New Year’s Day signals a chance for you to break with the past and start afresh. This is a day to be finished with discouragement from any past failure as a father and husband and move on to higher ground.
The trouble is, this is always easier said than done. Your failures as a father and as a husband stand out like distress flares in a calm sea. Mistakes have the uncanny way of rising to the top in your thinking and preventing you from moving forward to becoming the father your children, and the husband your wife so desperately need.
Recently I was asked to present the award certificates to a group of men who had completed the Good to Great Fathering Course. ‘Good to Great’ is not just any old course about being a better father, but is a course about becoming a better husband, better man, better father better communicator and better in a whole host of areas.
However, in presenting these awards to these noble men, I had a problem. Just the night before I had failed miserably as a husband. I wasn’t even qualified to give out awards to the very course I had developed because of my failure. Come to think of it, I was a hypocrite. Maybe I should resign from my unpaid position as the CEO of Dads4Kids.
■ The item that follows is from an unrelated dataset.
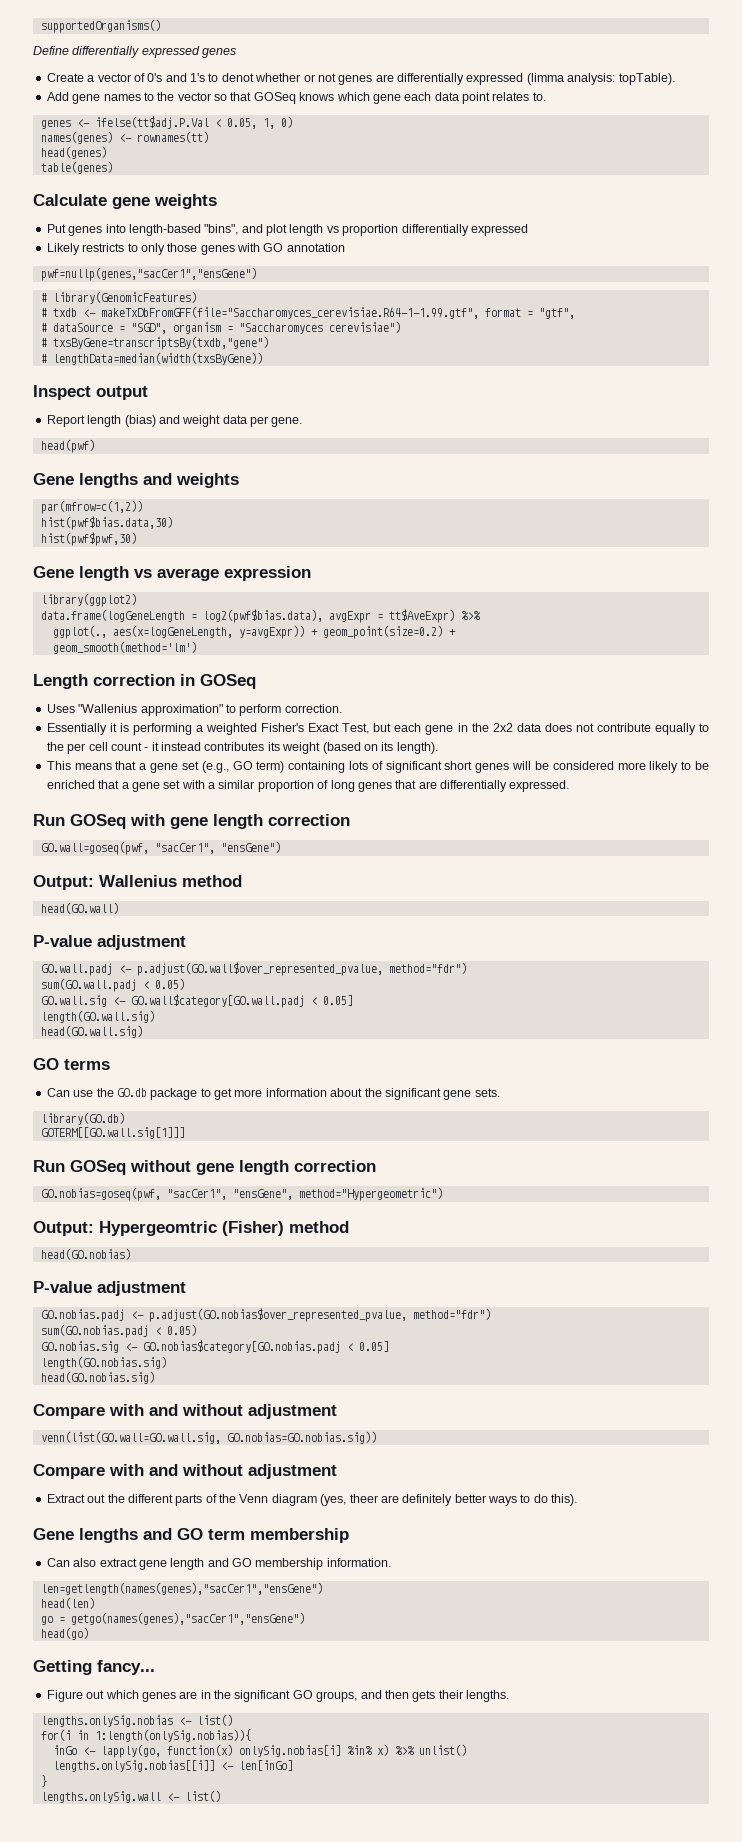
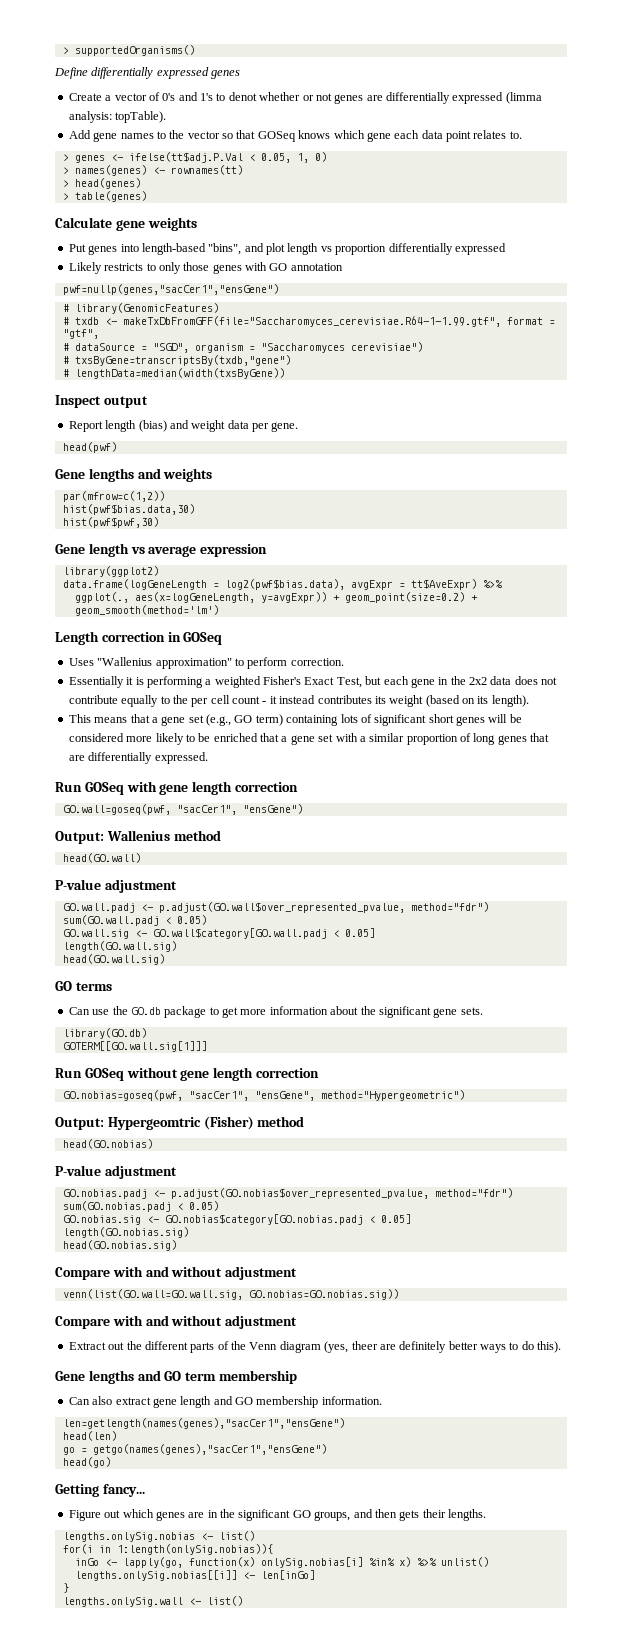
(40, 26) none -> [62,47,69,54] >
(546, 96) none -> [62,154,69,161] >
(293, 122) none -> [62,167,69,174] >
(209, 137) none -> [62,180,69,187] >
(107, 152) none -> [62,193,69,200] >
The night before my wife and I had decided to go to a Carols by Candlelight event in the lead up to Christmas. We were walking down a grassy hill towards the school oval, occupied by several thousand people. We were walking arm in arm and my wife seemed to be going uncharacteristically slow. This had the effect of dragging me down so I asked the question, “Why are you going so slow?” with a touch of sarcasm and frustration.
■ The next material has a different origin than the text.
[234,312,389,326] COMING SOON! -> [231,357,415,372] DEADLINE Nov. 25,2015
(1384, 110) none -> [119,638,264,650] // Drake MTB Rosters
My wife took offence at my perfectly reasonable question and ‘took off’ into the crowd. I was so mad at her reaction that I walked off in the other direction to give her a chance to ‘come to her senses’ and realise how ‘wrong’ she was and how ‘right’ I was.
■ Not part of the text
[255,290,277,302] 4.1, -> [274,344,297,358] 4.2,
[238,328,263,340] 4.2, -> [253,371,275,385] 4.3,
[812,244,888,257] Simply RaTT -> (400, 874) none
As Paul Bartlett recently said, “Being ‘right’ is overrated!”
As we talked over a hot chocolate later, having ‘found’ each other again, I asked the obvious question about being ‘wrong’ and she had asked the obvious question about my ‘ignorance’ and lack of compassion for her in her troubles. She had sore feet, has had for weeks, and of course I was showing my lack of empathy by asking such a ‘stupid’ question. An apology goes a long way to pouting oil on trouble water. As Paul said, “Being right is overrated.”
As a father I have failed on numerous occasions. One of the classics is when my one and only daughter, in her last year at school, was singing one of her own songs at her last school assembly. My wife made sure she went to hear her, and asked me to go, but I had some excuse. I was ‘saving the world’ if I remember rightly, working in my office. The irony is that my office is only 5 minutes from the school so I could easily have gone to see her perform, but I didn’t, and regret it to this day.
So how do you and I move into the New Year and grasp the opportunities of becoming the man we need to be for both our children and the woman of our dreams?
Firstly we have to acknowledge our mistakes, not hide them.
Secondly, apologise both privately and where necessary publicly. The good book says, “Confess your faults one to another”. Evil festers in the dark. Honesty is always the best policy.
When I gave the award to the men for the Good to Great Fathering Course, the MC asked me about the course. I publically admitted that I had a fight with my wife the night before and that maybe I needed to do the course again. I don’t want people to think I am a superhero father when I’m not, especially myself. I have seen too many people believe their own PR and ultimately crash and burn.
Interestingly, one of the recipients of the awards wrestled all night about receiving his because he too had a fight with his wife. Being honest with my failures gave his hope with his.
Thirdly, don’t let your past failures define you. Johnny Cash said, “You build on failure. You use it as a stepping stone. Close the door on the past. You don’t try to forget the mistakes, but you don’t dwell on it. You don’t let it have any of your energy, or any of your time, or any of your space.”
Michael Jordan said, “I can accept failure, everyone fails at something. But I cannot accept not trying.”
The apostle Paul, one of the greatest men that ever lived said, “I do not consider myself to have taken hold of it. But one thing I do, forgetting what is behind and straining toward what is ahead.”
Reflect on the past year, your success and your failures as a father and husband. Now put them behind you because today is the first day of the rest of your life. Seize the moment and seize the opportunity of a New Year to be the father and the husband you need to be. As Brian Houston often says, “The best is yet to come!”
Yours for seizing the opportunity
PS. There is a fourth secret to achieving the best you can be as a father for the New Year. Pray! Yes, things go better with coke but they go a whole lot better with prayer.
Our world has just celebrated the birthday of the Son of God. Do you not suppose that he is more than willing to help you out all year long and not just at Christmas? It doesn’t matter if you don’t believe. The father with the sick child said to Jesus when Jesus asked him, “Do you believe?”, “I believe, help my unbelief.” Again, honesty is the best policy.
I am working with a few friends to organise a worldwide event called the New Year Sunrise Prayer Relay. We even did a video to promote it.
People can celebrate on their own or with a group of friends and pray in the New Year at sunrise on New Year’s Day to ask for help to make this year the best year of our lives and more importantly the best year for our families as well.